Posted: 3:25 PM- HUNTINGTON -- As rescuers attempt to lower a robotic camera deep into a mountain mine to locate any sign of six missing men, a 911 recording obtained Monday by The Associated Press reveals the first calls made after the cave-in three weeks ago.
A seismologist alerted Emery County sheriff's deputies to a potential problem at the Crandall Canyon Mine before mine officials called for an ambulance, according to 911 tapes.
"Just from the general character of the seismic event, it looks like it might be a coal-mining event," Walter Arabasz, the director of the University of Utah Seismograph Stations, told the dispatcher.
Mine co-owner Bob Murray has maintained the collapse was the result of a natural earthquake not mining activities.
The first 911 call came at 3:47 a.m. from Arabasz in Salt Lake City, 120 miles north of the mine. At 3:51 a.m., a mine employee called for an ambulance.
"We had a big cave-in up here, and we are probably gonna need an ambulance. We're not for sure yet because we haven't heard from anybody in the section," a voice identifying himself as Mark Toomer told a 911 dispatcher. "But we're mostly likely going to need one up here."
Arabasz told the dispatcher the seismic event registered as 4.0 magnitude at 2:48 a.m., and it was located about 3.1 miles west-southwest of Crandall Canyon No. 1, a mine entrance. That number was later revised to 3.9 magnitude.
A thunderous mountain shudder in the early hours of Aug. 6 cracked the ribs of a Crandall Canyon Mine shaft, filling it with piles of rock and coal in the area where the men were working.
Miners Kerry Allred, Don Erickson, Luis Hernandez, Carlos Payan, Brandon Phillips and Manuel Sanchez have not been heard from since. It's unclear if the men survived the cave-in.

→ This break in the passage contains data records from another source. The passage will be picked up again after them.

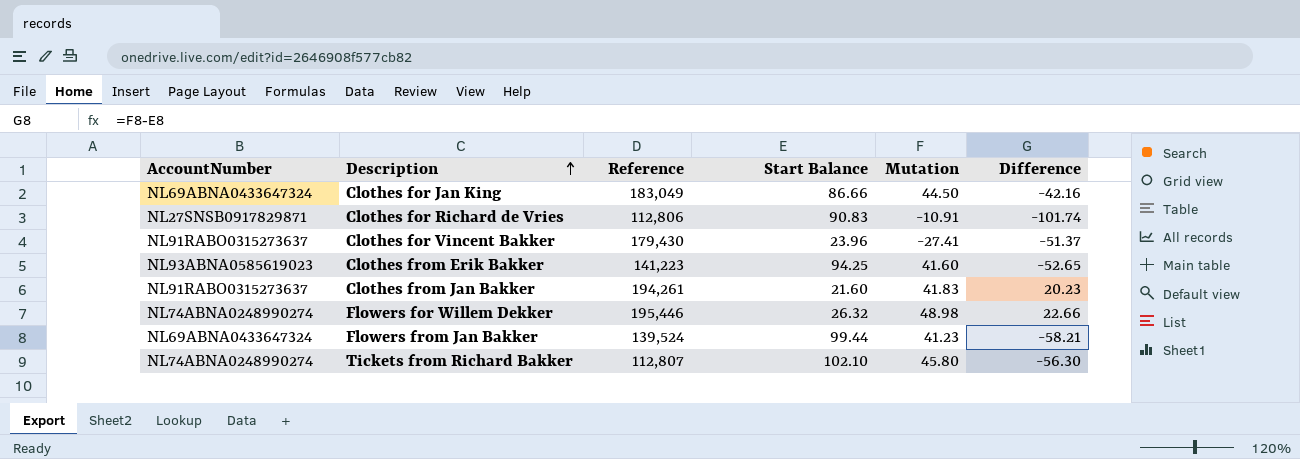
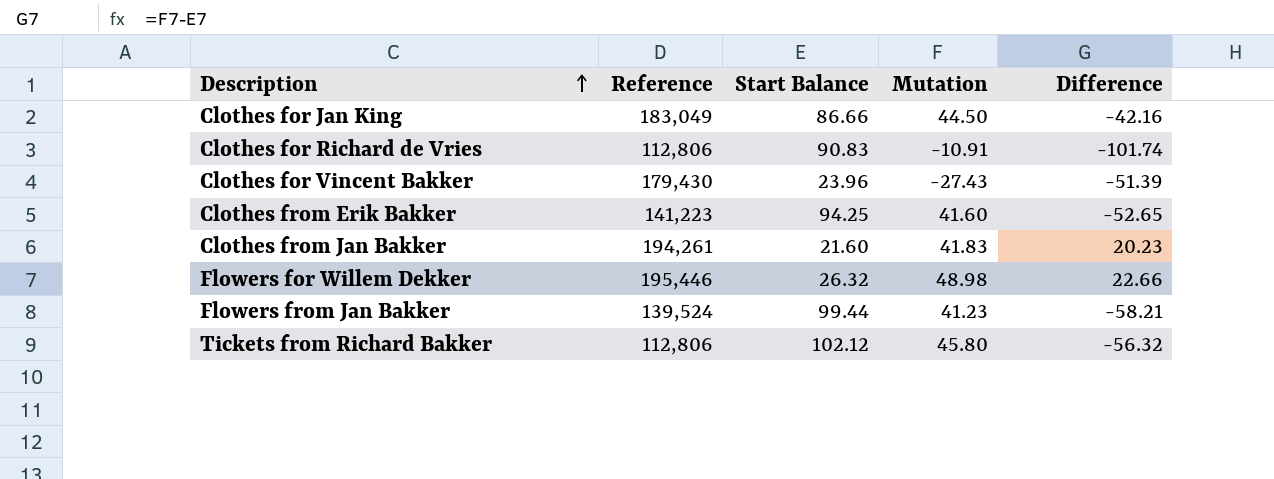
column AccountNumber | position: 1 -> none
Clothes for Vincent Bakker | Mutation: -27.41 -> -27.43
Clothes for Vincent Bakker | Difference: -51.37 -> -51.39
Tickets from Richard Bakker | Reference: 112,807 -> 112,806
Tickets from Richard Bakker | Start Balance: 102.10 -> 102.12
Tickets from Richard Bakker | Difference: -56.30 -> -56.32

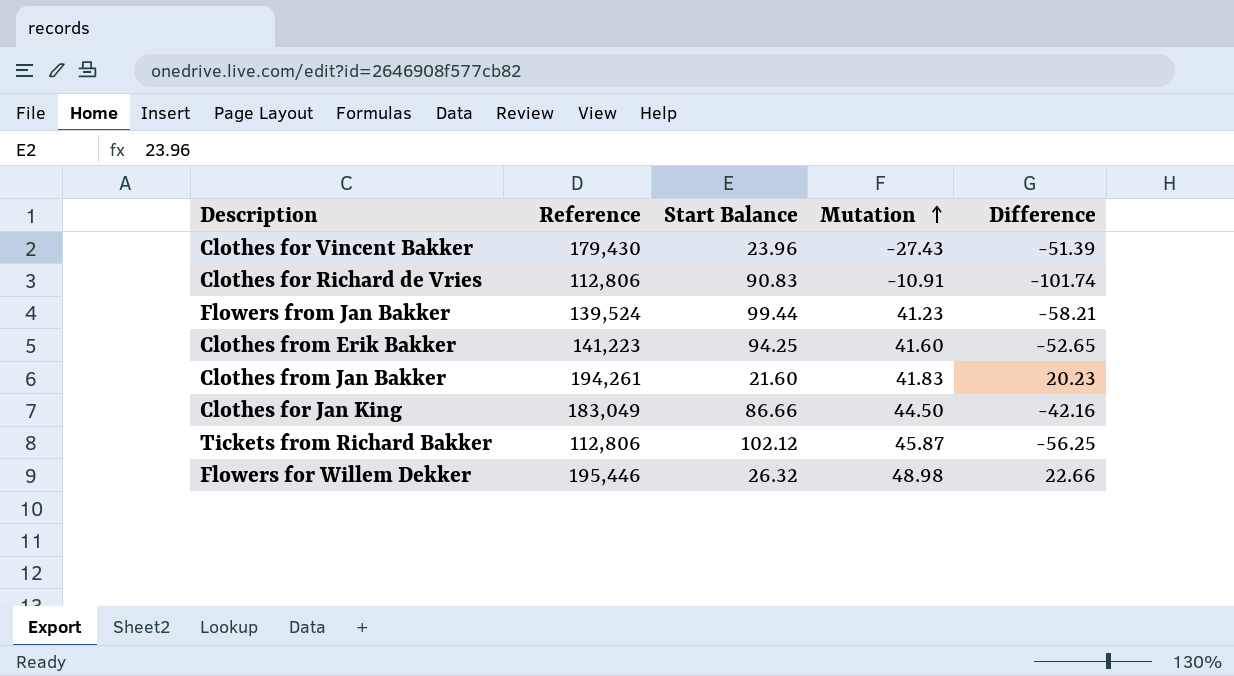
row order: Description ascending -> Mutation ascending
Tickets from Richard Bakker | Mutation: 45.80 -> 45.87
Tickets from Richard Bakker | Difference: -56.32 -> -56.25

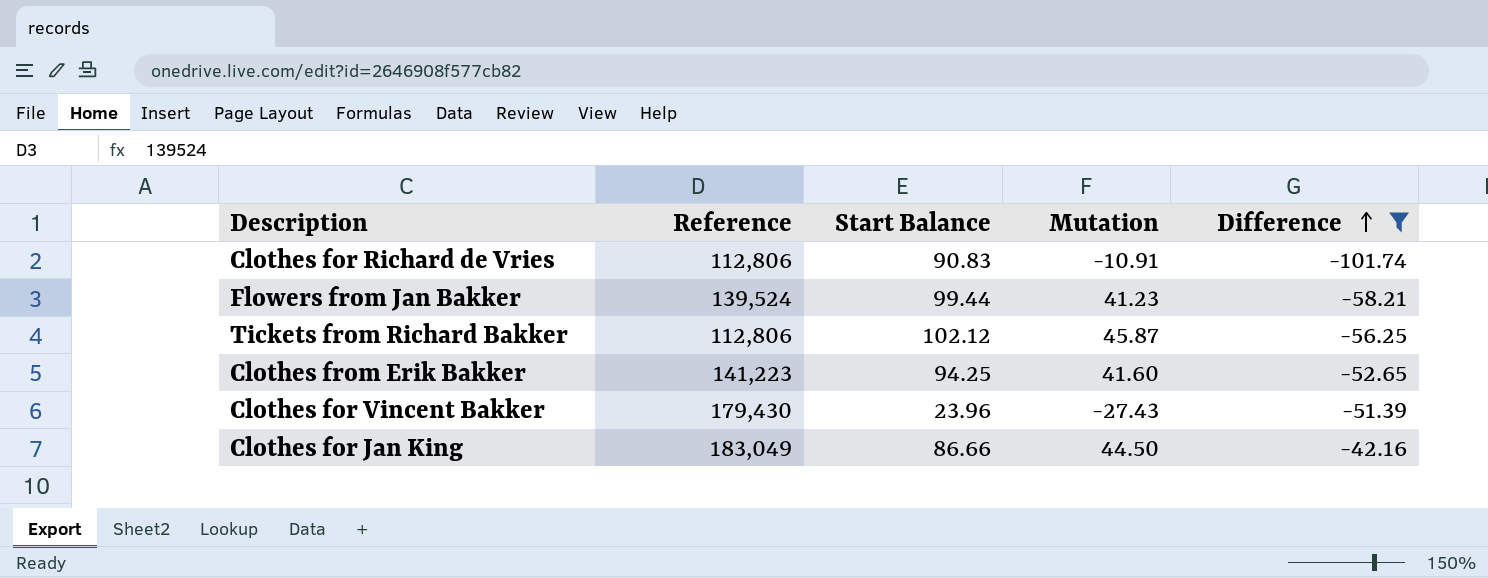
filter: none -> Difference <= -42.16
row order: Mutation ascending -> Difference ascending

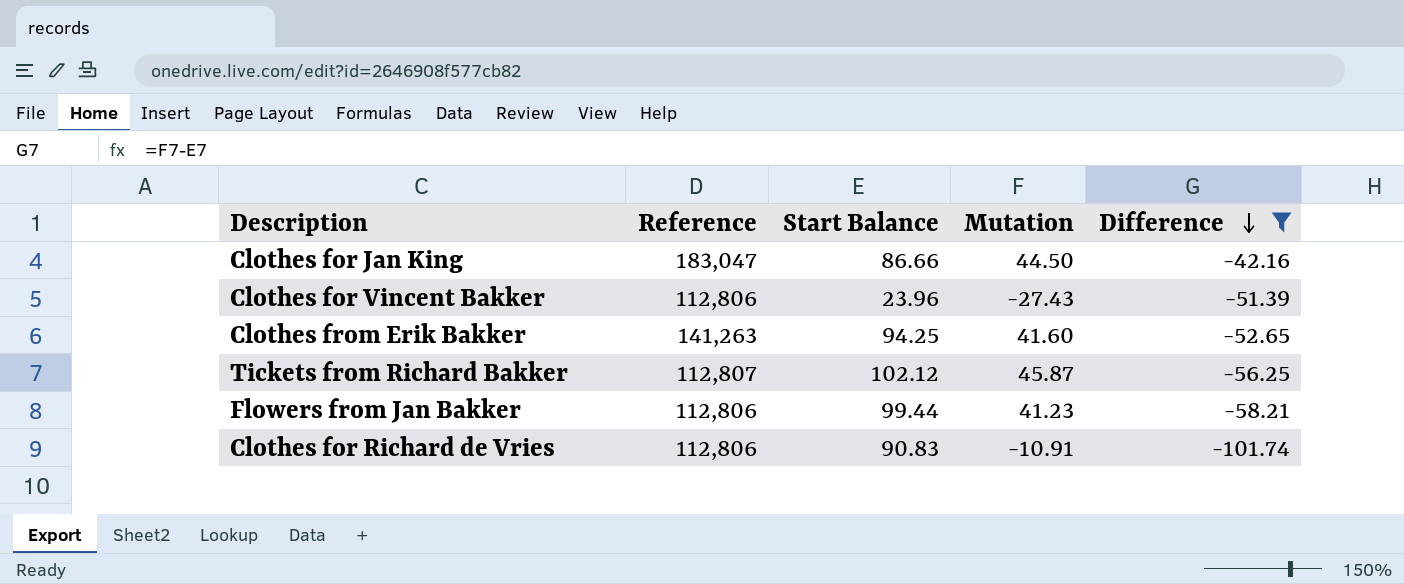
row order: Difference ascending -> Difference descending
Clothes for Jan King | Reference: 183,049 -> 183,047
Clothes for Vincent Bakker | Reference: 179,430 -> 112,806
Clothes from Erik Bakker | Reference: 141,223 -> 141,263
Tickets from Richard Bakker | Reference: 112,806 -> 112,807
Flowers from Jan Bakker | Reference: 139,524 -> 112,806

Since then mine and federal safety officials have unsuccessfully worked to locate the six, drilling a half-dozen vertical bore holes into the mountain in hopes of finding signs of life.
Horizontal tunneling through the tons of debris inside was halted Aug. 16 when a second cave-in killed three rescuers, including a federal safety inspector, and injured six others.

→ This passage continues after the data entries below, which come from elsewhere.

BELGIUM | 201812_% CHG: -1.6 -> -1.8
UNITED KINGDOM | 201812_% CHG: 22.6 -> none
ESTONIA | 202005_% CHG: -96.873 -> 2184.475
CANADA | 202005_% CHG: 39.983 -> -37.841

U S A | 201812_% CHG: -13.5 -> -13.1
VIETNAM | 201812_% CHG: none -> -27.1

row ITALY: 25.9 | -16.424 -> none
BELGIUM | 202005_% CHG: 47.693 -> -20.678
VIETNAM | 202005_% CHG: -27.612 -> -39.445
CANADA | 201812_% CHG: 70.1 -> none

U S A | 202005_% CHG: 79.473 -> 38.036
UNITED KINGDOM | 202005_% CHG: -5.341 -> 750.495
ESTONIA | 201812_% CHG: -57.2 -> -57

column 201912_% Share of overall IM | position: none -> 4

On Sunday mine officials said they would begin drilling a seventh hole and send a robot with a camera into an 8 5/8ths-inch hole drilled earlier to glean more information about what went on in the mine shaft nearly 2,000 feet underground.

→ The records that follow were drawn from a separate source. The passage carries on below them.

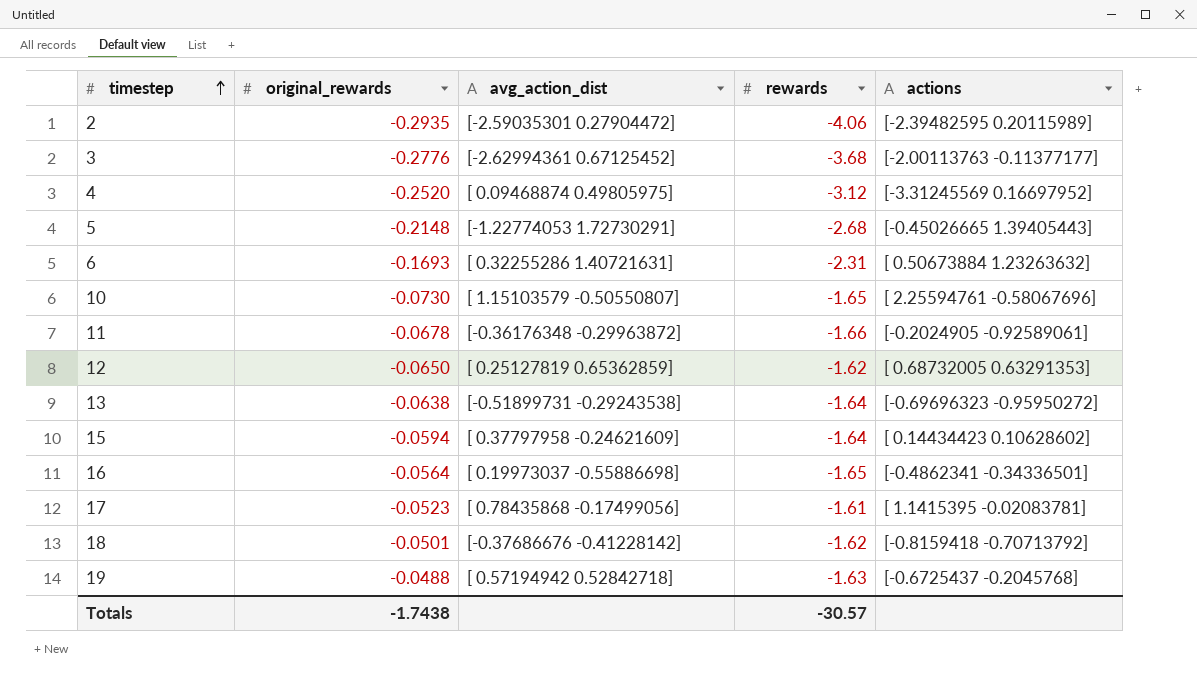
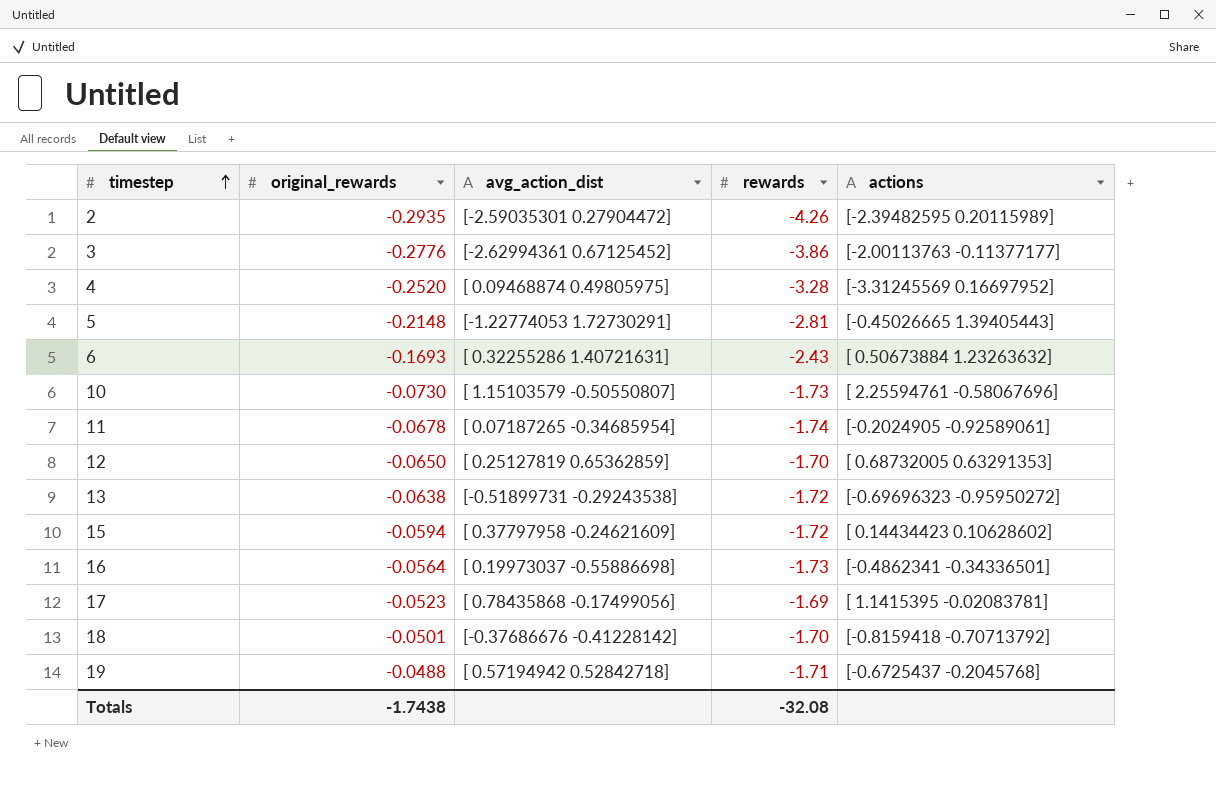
2 | rewards: -4.06 -> -4.26
3 | rewards: -3.68 -> -3.86
4 | rewards: -3.12 -> -3.28
5 | rewards: -2.68 -> -2.81
6 | rewards: -2.31 -> -2.43
10 | rewards: -1.65 -> -1.73
11 | avg_action_dist: [-0.36176348 -0.29963872] -> [ 0.07187265 -0.34685954]
11 | rewards: -1.66 -> -1.74
12 | rewards: -1.62 -> -1.70
13 | rewards: -1.64 -> -1.72
15 | rewards: -1.64 -> -1.72
16 | rewards: -1.65 -> -1.73
17 | rewards: -1.61 -> -1.69
18 | rewards: -1.62 -> -1.70
19 | rewards: -1.63 -> -1.71
Totals | rewards: -30.57 -> -32.08

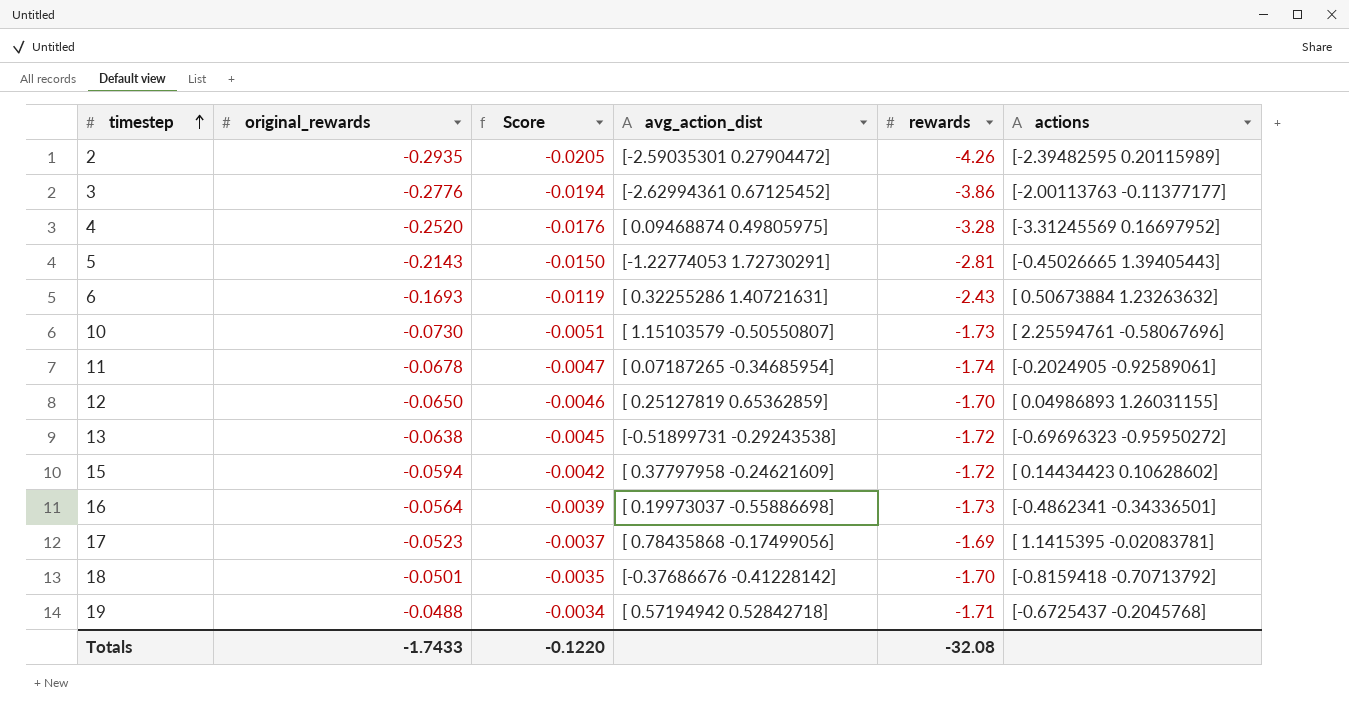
column Score | formula: none -> [original_rewards] * 0.07
5 | original_rewards: -0.2148 -> -0.2143
12 | actions: [ 0.68732005 0.63291353] -> [ 0.04986893 1.26031155]
Totals | original_rewards: -1.7438 -> -1.7433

The robot, similar to the one used to search within the wreckage of the World Trade Center in New York City after the Sept. 11, 2001, terrorist attacks, was modified for use at the Crandall Canyon mine.
It can take images from about 50 feet away with the help of a 200-watt light. It can travel 1,000 feet and has some ability to move around the rubble.
Any success has been described as a longshot. It was not known if the camera would fit into the narrow hole or move past rock and other debris before getting inside the mine. Images, if any, were expected later Monday.
Also Monday, the state's new Mine Safety Commission met for the first time. Gov. Jon Huntsman told the panel that he wanted members to determine whether Utah should take over safety regulation of the state's 13 coal mines. A report is expected in the fall.
Utah surrendered oversight of mine safety in 1977 to the federal government. At the time, Utah had only three safety inspectors for all its coal and hard-metal mines, said Sen. Mike Dmitrich, D-Price, a member of Huntsman's panel.